Nous sommes parmi les quelques rares grades pour lesquels l’échelle trois existe encore,
où il y a le plus fort taux d’agents, (la plus basse, donc salaires les plus bas aussi).

 


 

La dotation vestimentaire n’évolue pas ou peu.

 

La qualité, l’aspect, l’adéquation pratique au quotidien avec le travail, de ces vêtements,
laissent à désirer, et répondent principalement à des histoires de marchés, et non aux besoins des agents.

Là encore nous faisons partie d’une minorité auxquels il est imposé un habillement.

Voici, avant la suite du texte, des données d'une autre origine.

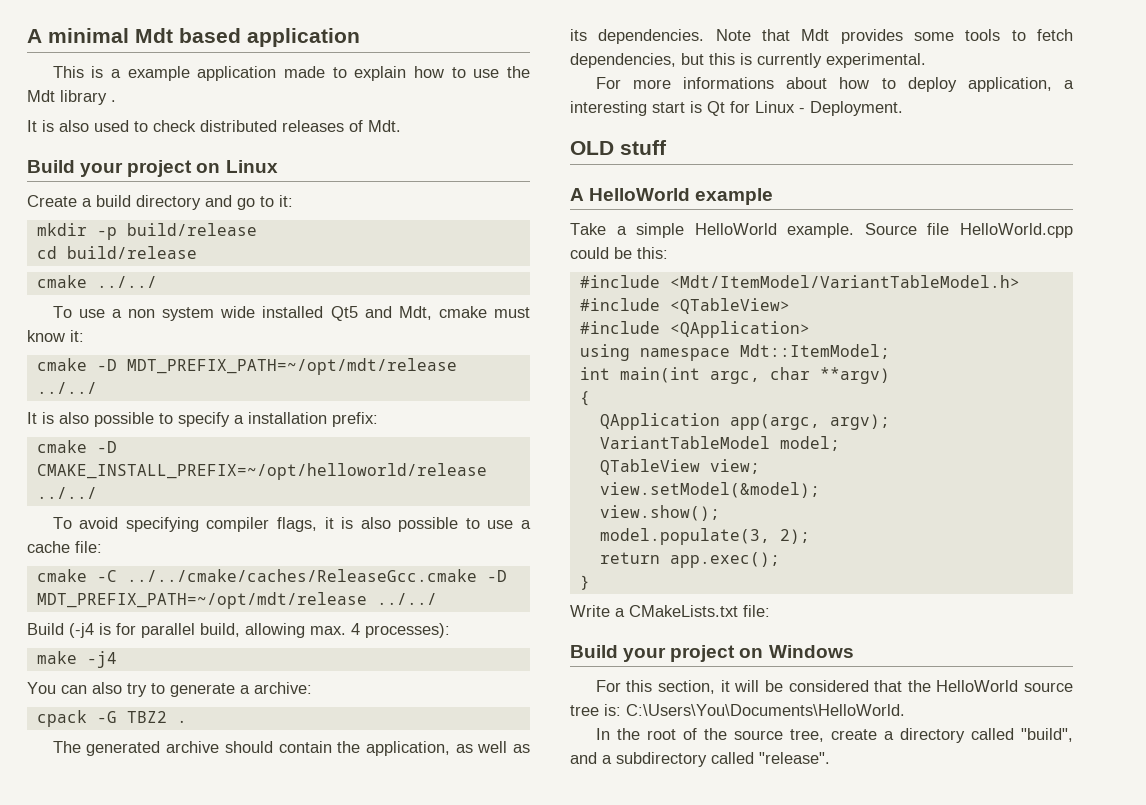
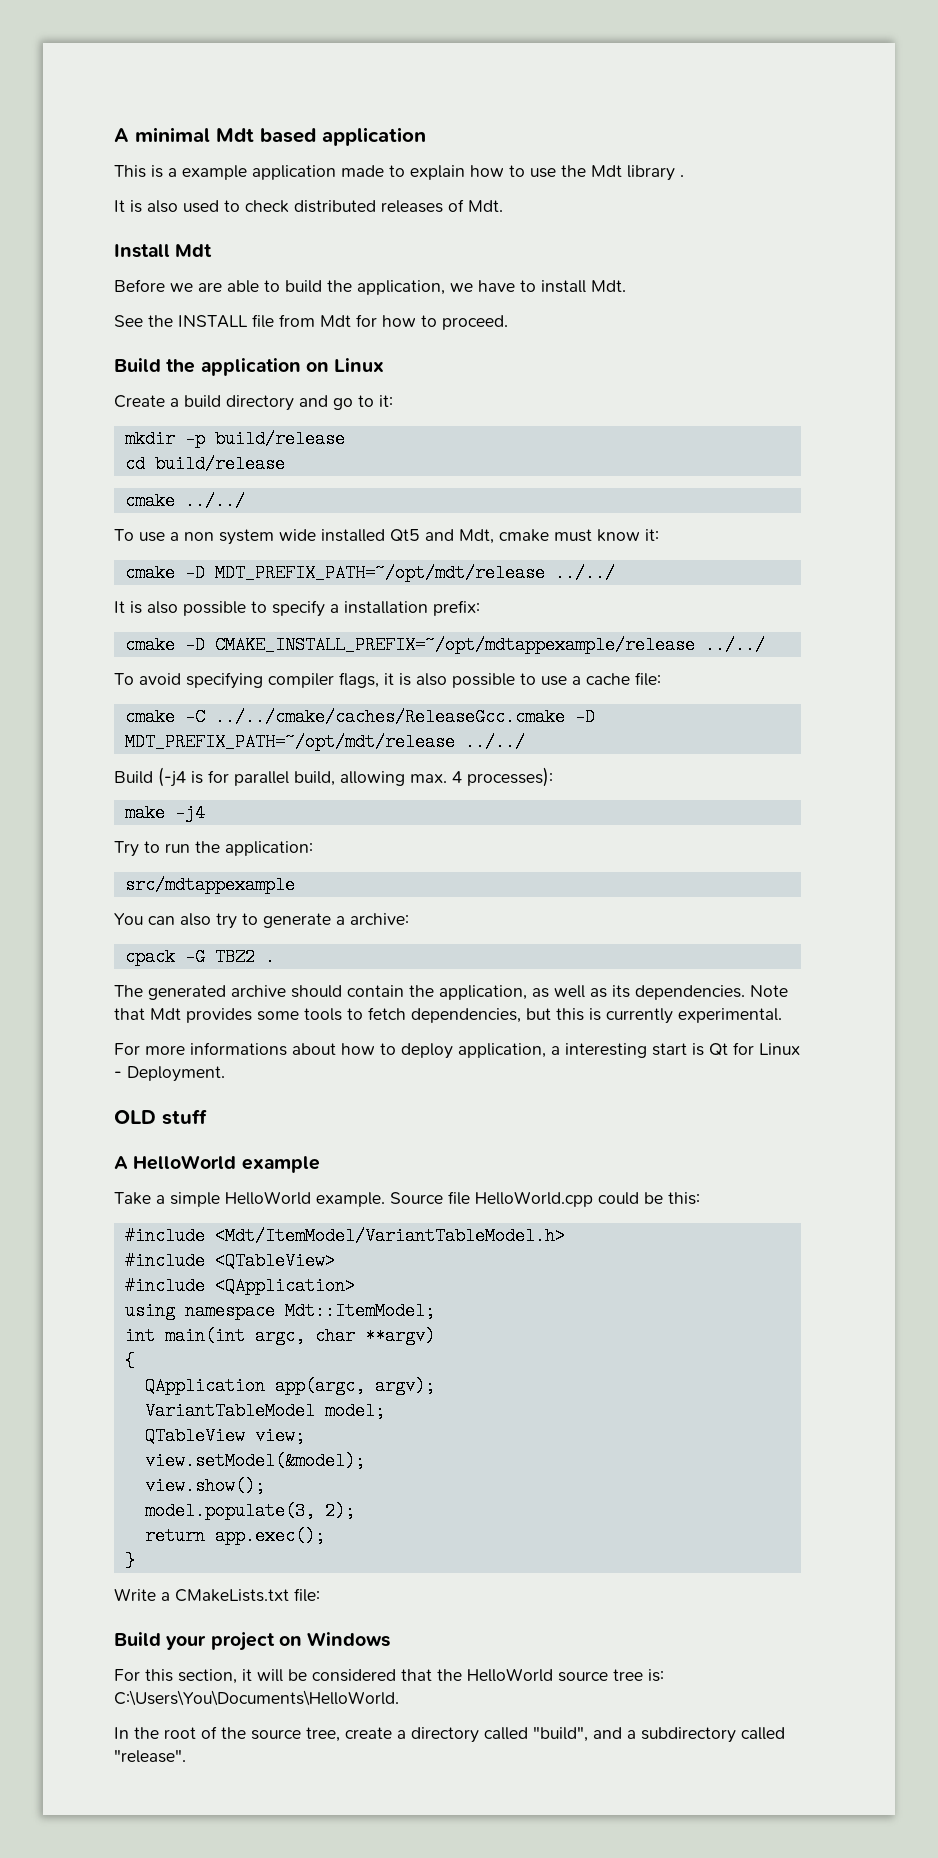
- Build your project on Linux
+ Install Mdt
+ Before we are able to build the application, we have to install Mdt.
+ See the INSTALL file from Mdt for how to proceed.
+ Build the application on Linux
- cmake -D CMAKE_INSTALL_PREFIX=~/opt/helloworld/release ../../
+ cmake -D CMAKE_INSTALL_PREFIX=~/opt/mdtappexample/release ../../
+ Try to run the application:
+ src/mdtappexample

De plus, la Ville de Paris, ne veut pas prendre en charge leurs nettoiements.

Encore une contrainte sans contrepartie financière.

 


 

Des conditions psychologiques pénibles et éprouvantes :

 

La pression de la hiérarchie est presque palpable.

L’infantilisation est de rigueur.

Par exemple, les chefs nous réprimandent que l’on souhaite, ou que l’on ne souhaite pas,
faire des heures supplémentaires !

Dans un cas, nous sommes bridés, dans l’autre, brimés.

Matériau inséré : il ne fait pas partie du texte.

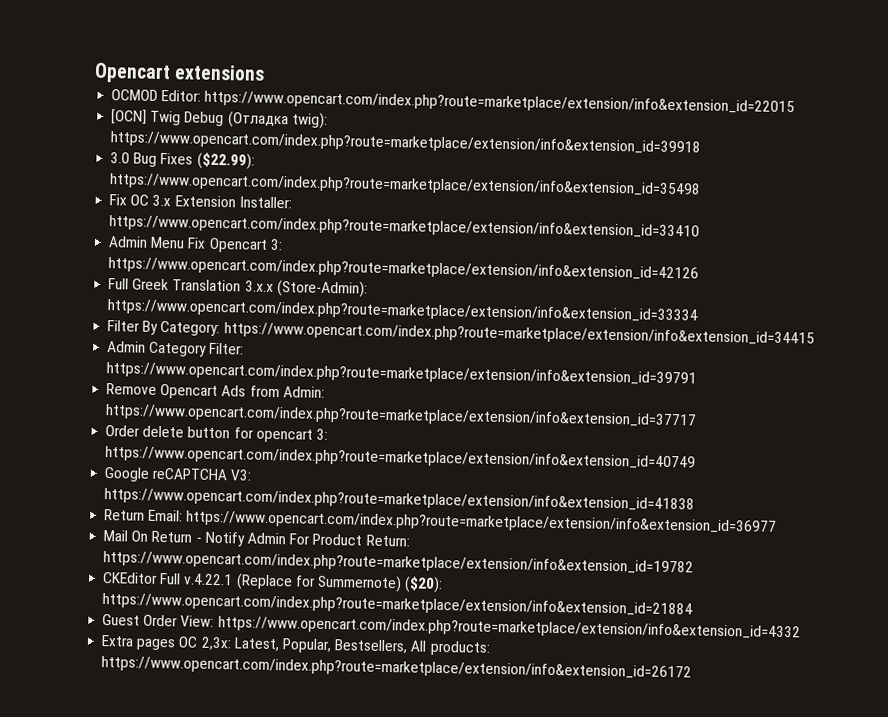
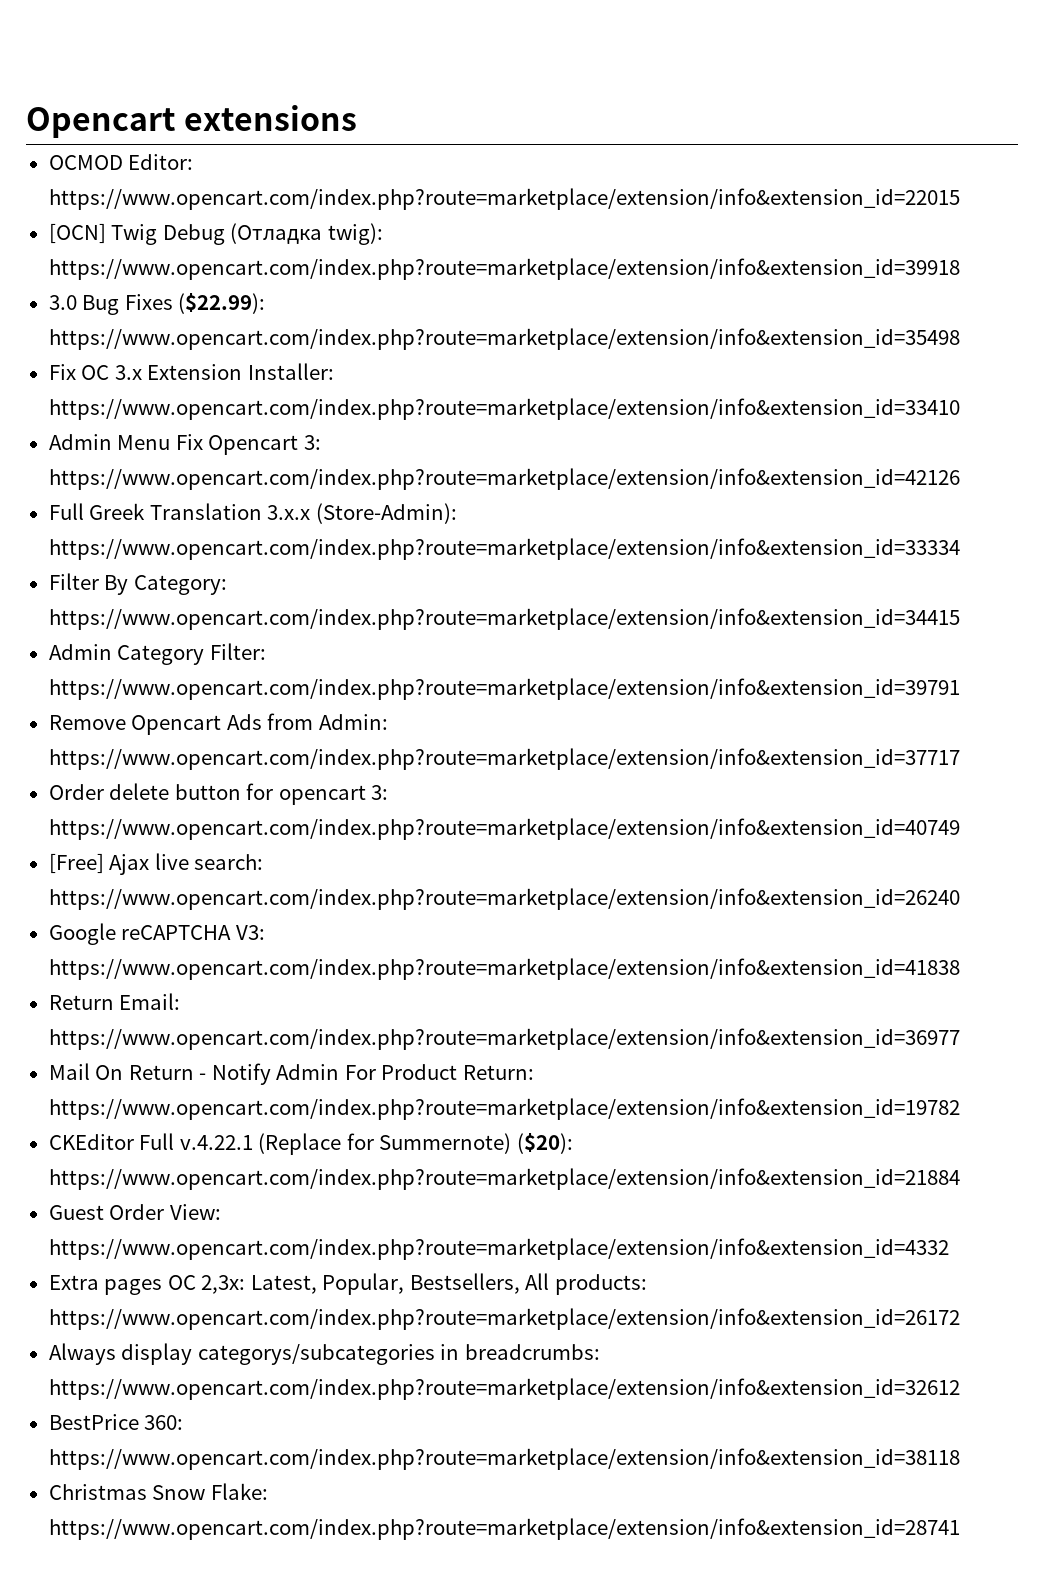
+ [Free] Ajax live search: https://www.opencart.com/index.php?route=marketplace/extension/info&extension_id=26240
+ Always display categorys/subcategories in breadcrumbs: https://www.opencart.com/index.php?route=marketplace/extension/info&extension_id=32612
+ BestPrice 360: https://www.opencart.com/index.php?route=marketplace/extension/info&extension_id=38118
+ Christmas Snow Flake: https://www.opencart.com/index.php?route=marketplace/extension/info&extension_id=28741

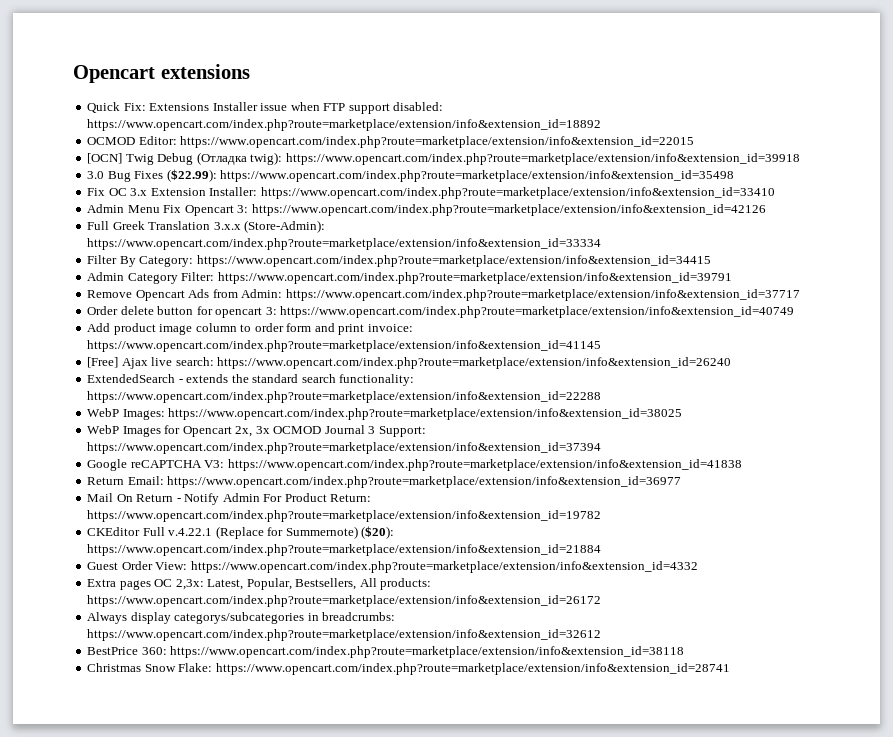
+ Quick Fix: Extensions Installer issue when FTP support disabled: https://www.opencart.com/index.php?route=marketplace/extension/info&extension_id=18892
+ Add product image column to order form and print invoice: https://www.opencart.com/index.php?route=marketplace/extension/info&extension_id=41145
+ ExtendedSearch - extends the standard search functionality: https://www.opencart.com/index.php?route=marketplace/extension/info&extension_id=22288
+ WebP Images: https://www.opencart.com/index.php?route=marketplace/extension/info&extension_id=38025
+ WebP Images for Opencart 2x, 3x OCMOD Journal 3 Support: https://www.opencart.com/index.php?route=marketplace/extension/info&extension_id=37394

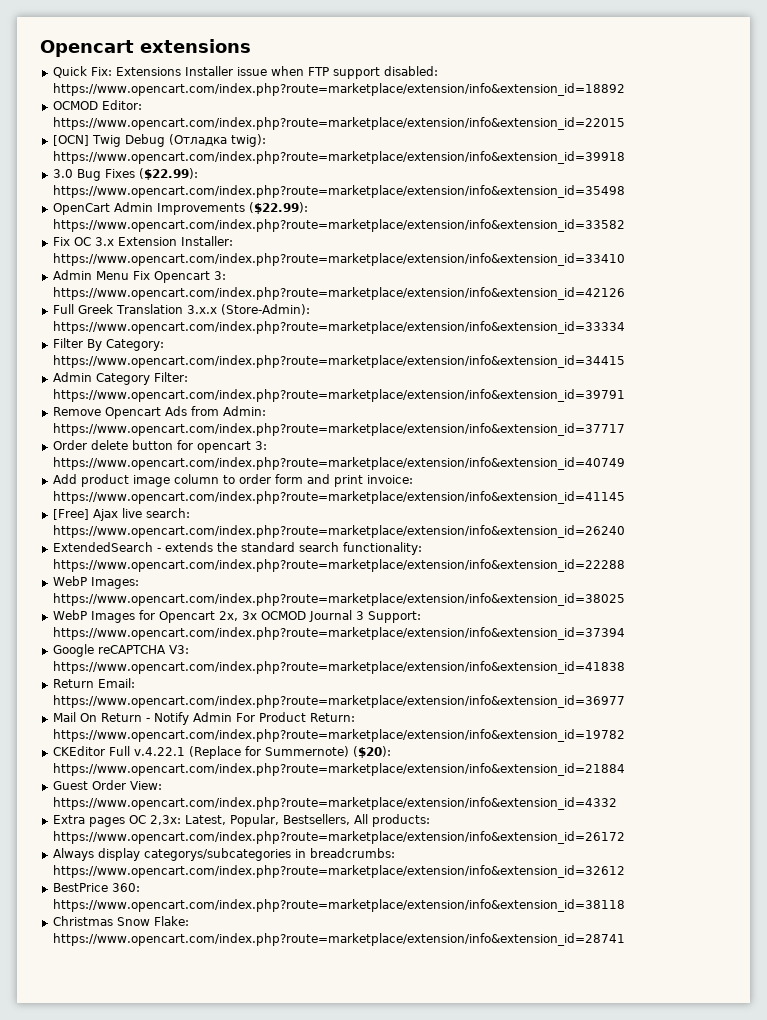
+ OpenCart Admin Improvements ($22.99): https://www.opencart.com/index.php?route=marketplace/extension/info&extension_id=33582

Ou bien sur le fait de porter les tenues ou non.

Les RTT et l’acquisition de jours de repos sont remis en question, quand il s’agit de les poser, c’est un vrai casse-tête…

etc…

 


 

Malgré toutes ces tâches que l’on nous confie, correspondant à autant de métiers :

 

  • Courrier interne (tri, ouverture, distribution, circulation des parapheurs)

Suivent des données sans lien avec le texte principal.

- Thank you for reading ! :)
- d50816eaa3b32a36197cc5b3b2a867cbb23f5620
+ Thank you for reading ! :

  • Portages du courrier à l’extérieur, de plis, documents, chèques,

  • Notifications chez les particuliers,

  • Affranchissement (HdeV),

  • Logistique des opérations électorales (avant, pendant, après),

  • Affichages municipaux, balisages, pavoisements,

  • Surveillance d’appoint,

  • Préparations de salles,

  • Eclairages et projections,

  • Sonorisation et enregistrements micros,

  • Réunions, Conseils, expositions, et manifestations diverses,

  • Réceptions (préparation, service, nettoyage et vaisselle),

  • Cérémonies de mariages,

  • Participation à l’accueil et l’orientation (physique et téléphonique),

  • Manutention (mobilier, panneaux d’affichages, archives, plantes, encombrants, etc.),

  • Reprographie en grandes quantités,

  • Adressage et mises sous plis d’envois en nombre,

  • Reliure de documents,

  • Destruction des documents périmés,

  • Réception des livraisons et colis,

  • Gestion des stocks, comptages, inventaires,

  • Gestion des parkings,

  • Gestion des clefs et accès,

  • Sorties et rentrées des poubelles,

plus celles qui n’entrent pas dans le cadre de notre poste, comme d’aider certains services administratifs en périodes chargées, livraisons et récupérations de matériel, voir conduites de véhicules avec passager(s)…

Malgré tous ces efforts qui nous sont demandés, il n’y a jamais de vrais compliments.

C’est au contraire l’austérité, et régulièrement, des griefs, critiques, remontrances, …
(Quand ce ne sont pas les « erreurs » ou « oublis » chroniques, sur les feuilles de payes…)

Les agents de logistiques générales appartiennent à un corps relativement modeste en nombre. (906 agents, contre plusieurs milliers dans d’autres professions)

Cela donne une raison supplémentaire pour nous unir.

Cela est nécessaire pour que nous obtenions une considération beaucoup plus conséquente que celle dont nous bénéficions actuellement.